ISHML: New JavaScript Library for Parser IF

lft · August 13, 2019, 7:00am

The traditional way of doing this is to always tokenize based on the longest match. So, if “>>” is a valid token, that never comes out as two instances of “>” (assuming that is also a valid token). For identifiers, you use a regex that doesn’t include whitespace, e.g. “[a-z]+”. Then you have a separate regex for whitespace that doesn’t produce a token.
Of course, just because this is the traditional way, it isn’t necessarily the best approach in your context where you want to return every possible parse. Perhaps it could be a configurable option.

bikibird · August 26, 2019, 4:12pm

Thanks for this. It got me thinking.

Currently the parser only has regex support for separators. Tokens are looked up in a trei data structure. The parser operates in two passes, one to tokenize the string and the other to parse the tokens.

I’m thinking about changing this around a bit to a “tokenize as you go” design. When a terminal grammar rule is hit, the rule will bite a token (including alternative matches) off the input string. Or, if specified as an option for the rule, match a regex pattern to create a token on the fly. This would certainly make handling numbers easier.

vaporware · September 14, 2019, 2:12pm

What are the advantages of using this over, say, the Antlr JavaScript target? The latter can deal with (some?) left recursion, it has a compact regex-like syntax, and it can target multiple platforms with the same grammar.

Using a parser generator-like system for IF is an interesting idea… Infocom made a move in that direction with their V6 games, but I’m not sure what it achieved.

bikibird · September 14, 2019, 4:38pm

Thanks for this question. While I don’t have any experience with ANTLR, early on I did play with PEGjs, which has similar goals. The idea of not having to figure out how to write a parser was certainly appealing as I contemplated the ISHML project.

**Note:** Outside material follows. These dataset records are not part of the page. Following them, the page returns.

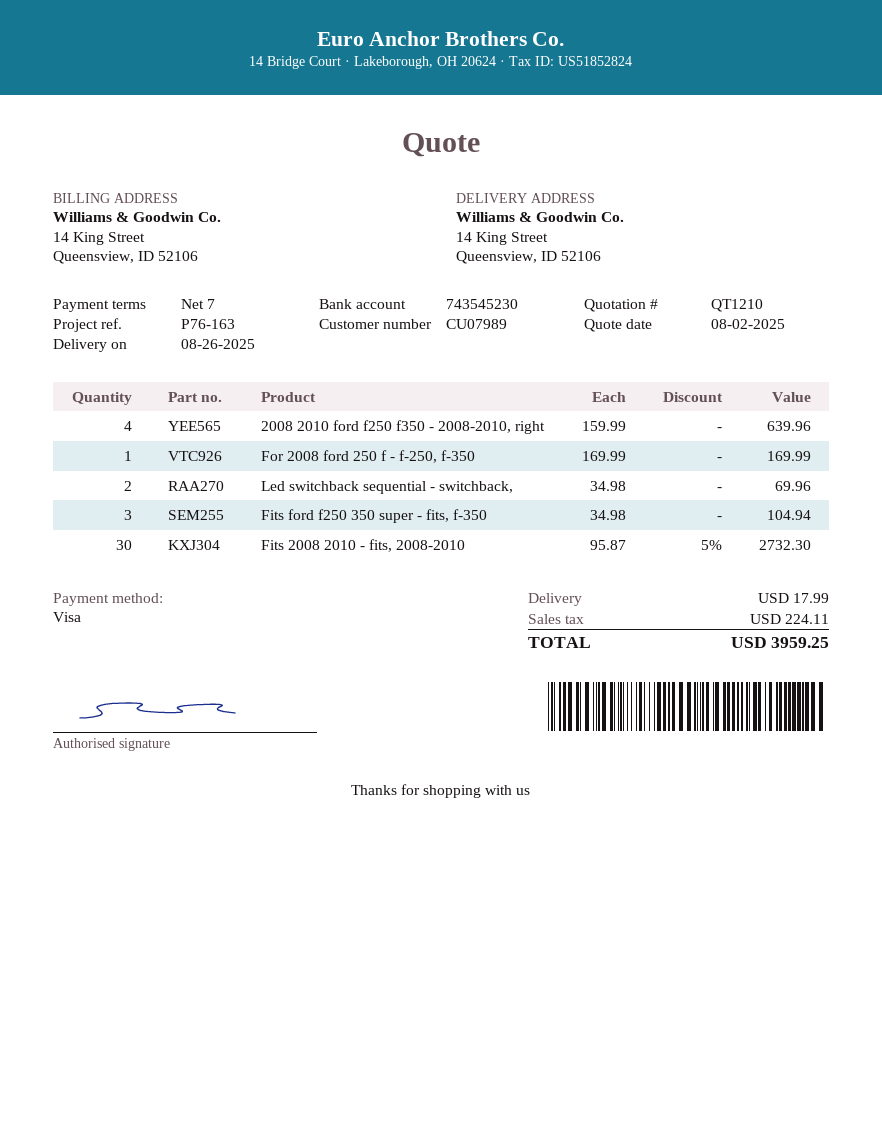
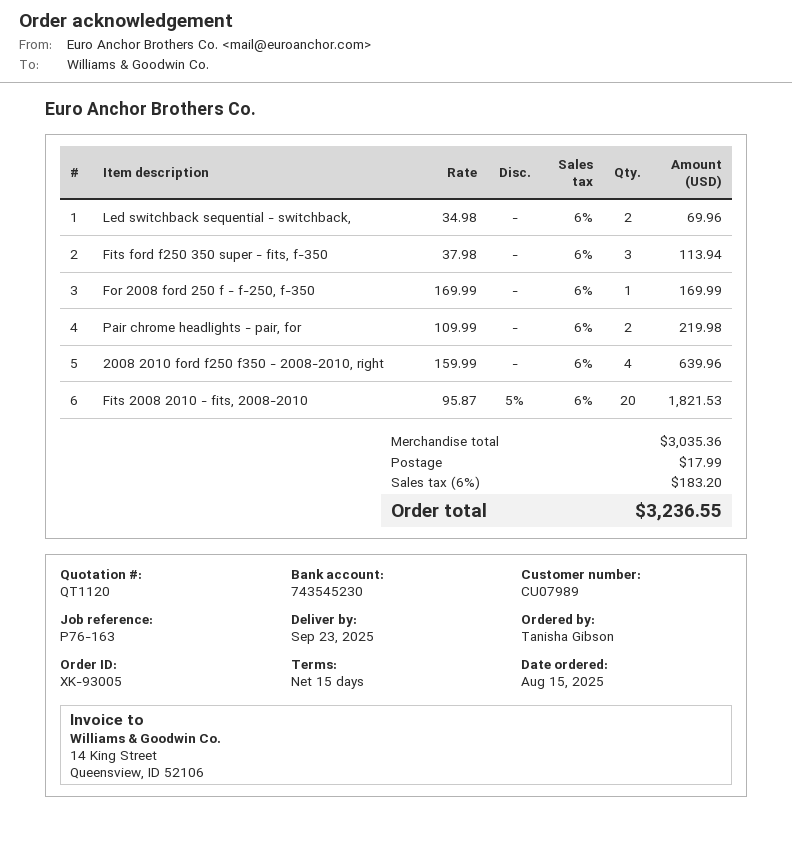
quote number: QT1210 -> QT1120
delivery date: 2025-08-26 -> 2025-09-23
payment terms: 7 days -> 15 days
Fits ford f250 350 super - fits, f-350: 3 x 34.98 = 104.94 -> 3 x 37.98 = 113.94
Fits 2008 2010 - fits, 2008-2010: 30 x 95.87 - 5% = 2732.30 -> 20 x 95.87 - 5% = 1821.53
Pair chrome headlights - pair, for: none -> 2 x 109.99 = 219.98
tax: 224.11 -> 183.20
total: 3959.25 -> 3236.55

Ultimately, I decided to not go that route. Although ISHML is currently only a parser, it will eventually cover all aspects of writing IF in Javascript. The idea of sending someone to a third party tool to make a parser added more complexity and user unfriendliness than I wanted. Also, the code generated by PEGjs was hard to follow. If you ever lost the BNF, etc., you would have a very hard time reconstructing it from the generated Javascript. An important value for ISHML is self-documenting code. PEGjs really didn’t provide that.

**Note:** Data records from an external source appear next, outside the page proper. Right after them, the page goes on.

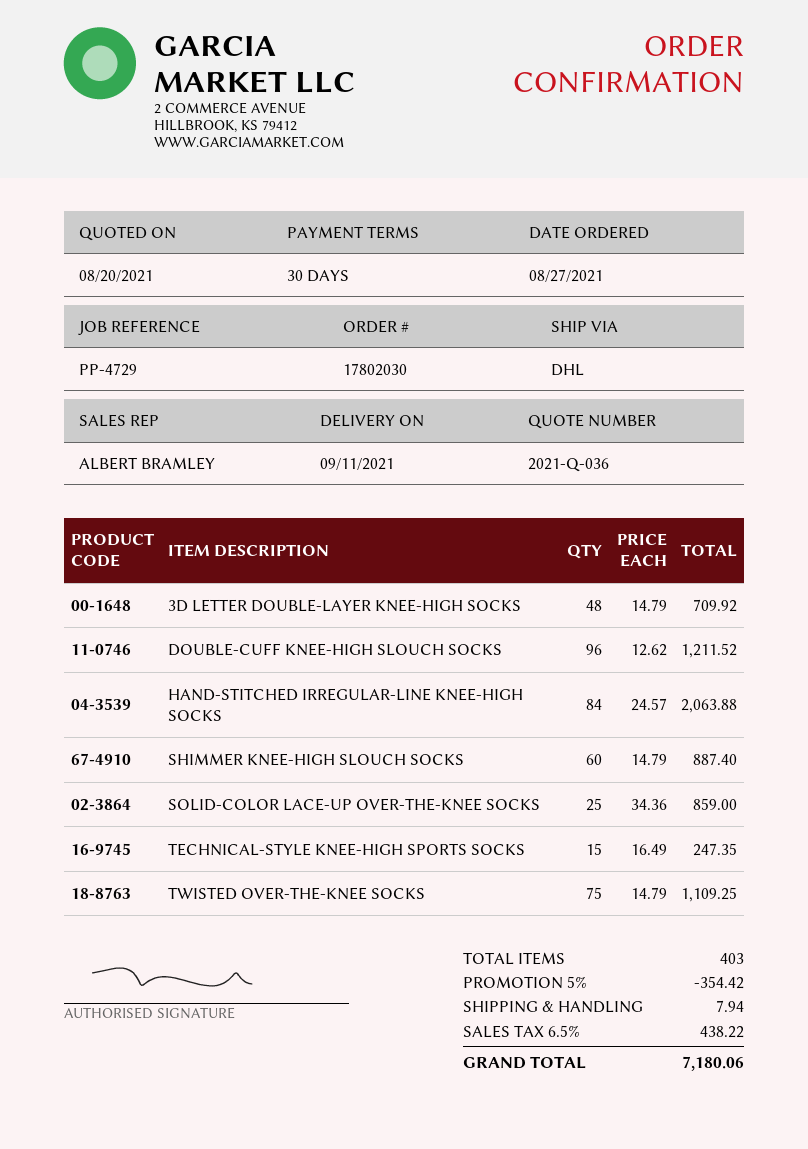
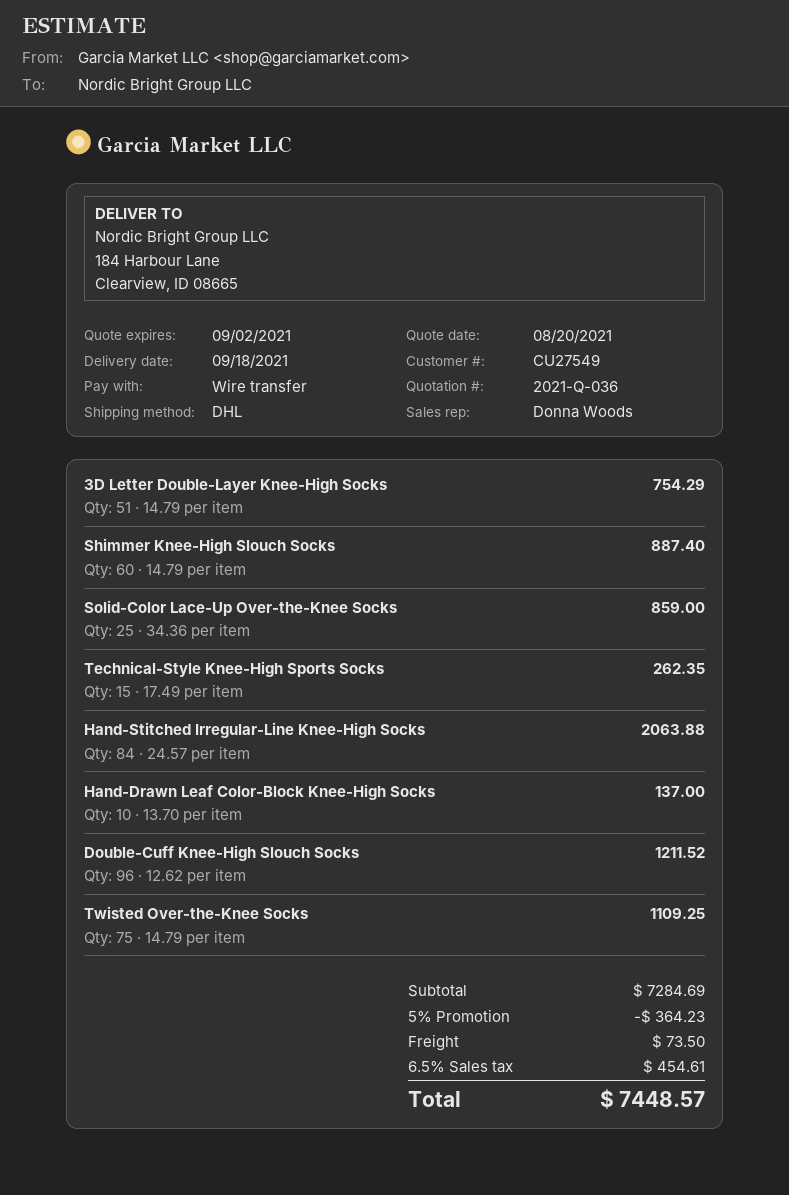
delivery date: 2021-09-11 -> 2021-09-18
sales rep: ALBERT BRAMLEY -> Donna Woods
3D LETTER DOUBLE-LAYER KNEE-HIGH SOCKS: 48 x 14.79 = 709.92 -> 51 x 14.79 = 754.29
TECHNICAL-STYLE KNEE-HIGH SPORTS SOCKS: 15 x 16.49 = 247.35 -> 15 x 17.49 = 262.35
Hand-Drawn Leaf Color-Block Knee-High Socks: none -> 10 x 13.70 = 137.00
discount: 5% = 354.42 -> 5% = 364.23
shipping: 7.94 -> 73.50
tax: 6.5% = 438.22 -> 6.5% = 454.61
total: 7180.06 -> 7448.57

ANTLR and PEGjs are designed to be general purpose, but the ISHML parser is specialized to interactive fiction. The parser is doing more than parts of speech tagging. When the parser finds a match in the lexicon, it returns a definition. The definition is an arbitrary payload. This allows the parser to bind the results to the story model For example, for the verb “take”, it might return a function for taking. For the noun “slipper”, it might return a data structure representing the slipper. While you could possibly do something like this in PEGjs (and I suspect ANTLR), ISHML has facilities built-in to make it fairly intuitive to someone familiar with the IF domain. So the intimidation factor is greatly reduced and parsing doesn’t seem so impossibly difficult to understand.

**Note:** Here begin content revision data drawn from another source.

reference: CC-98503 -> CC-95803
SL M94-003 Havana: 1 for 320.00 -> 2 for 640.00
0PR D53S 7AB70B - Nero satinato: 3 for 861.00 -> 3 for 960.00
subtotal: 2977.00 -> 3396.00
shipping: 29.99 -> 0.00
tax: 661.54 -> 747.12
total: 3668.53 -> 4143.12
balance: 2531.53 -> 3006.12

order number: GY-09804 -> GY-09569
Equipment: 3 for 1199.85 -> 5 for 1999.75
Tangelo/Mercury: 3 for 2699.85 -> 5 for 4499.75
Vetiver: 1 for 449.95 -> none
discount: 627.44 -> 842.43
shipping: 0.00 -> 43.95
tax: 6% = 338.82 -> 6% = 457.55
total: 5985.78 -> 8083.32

I did figure out how to add regex support and that will be available the next time I release.

For more info on ISHML and where it’s headed, read this blog post.

vaporware · September 17, 2019, 12:19pm

I see. Yeah, I think what I missed the first time through was the way those definitions enable the token filtering in rules.

I had the impression that the author would need to write separate grammar for each action (and/or object), but if I understand correctly, the filtering system would let you (the system author) write general rules to parse things like “command with a verb and two noun phrases separated by a preposition”, and then the game author would be able to reuse them just by adding their new words to the lexicon with definitions that pass the right filters. Very cool - like a more flexible version of the Z-machine dictionary.

One disadvantage I’ve seen in tools like ANTLR has been the way they report errors. Out of the box, you only get super-concrete messages like “expected INT, FLOAT, ‘{’, but got STR”… but for anything more, you end up writing twice as many grammar rules to cover all the error cases. Any plans for a domain-specific error reporting system in ISHML?

bikibird · September 17, 2019, 2:30pm

Yes, exactly that.

In the next version to be released, if the text cannot be fully interpreted, you will get all possible partial interpretation sorted by the length of the remaining uninterpreted text. So, if you try to take something non-existent, you would get the gist populated with the definition for the verb “take” and the remainder would contain the rest of the string. This allows you to write error messages like “You want to take the shiny thingamabob, but I don’t know what that is.”

vaporware · September 20, 2019, 12:29am

Is there a way to identify which rule caused the parse failure for each interpretation? I think that usually has more effect on the choice of error message than the parts that were parsed successfully.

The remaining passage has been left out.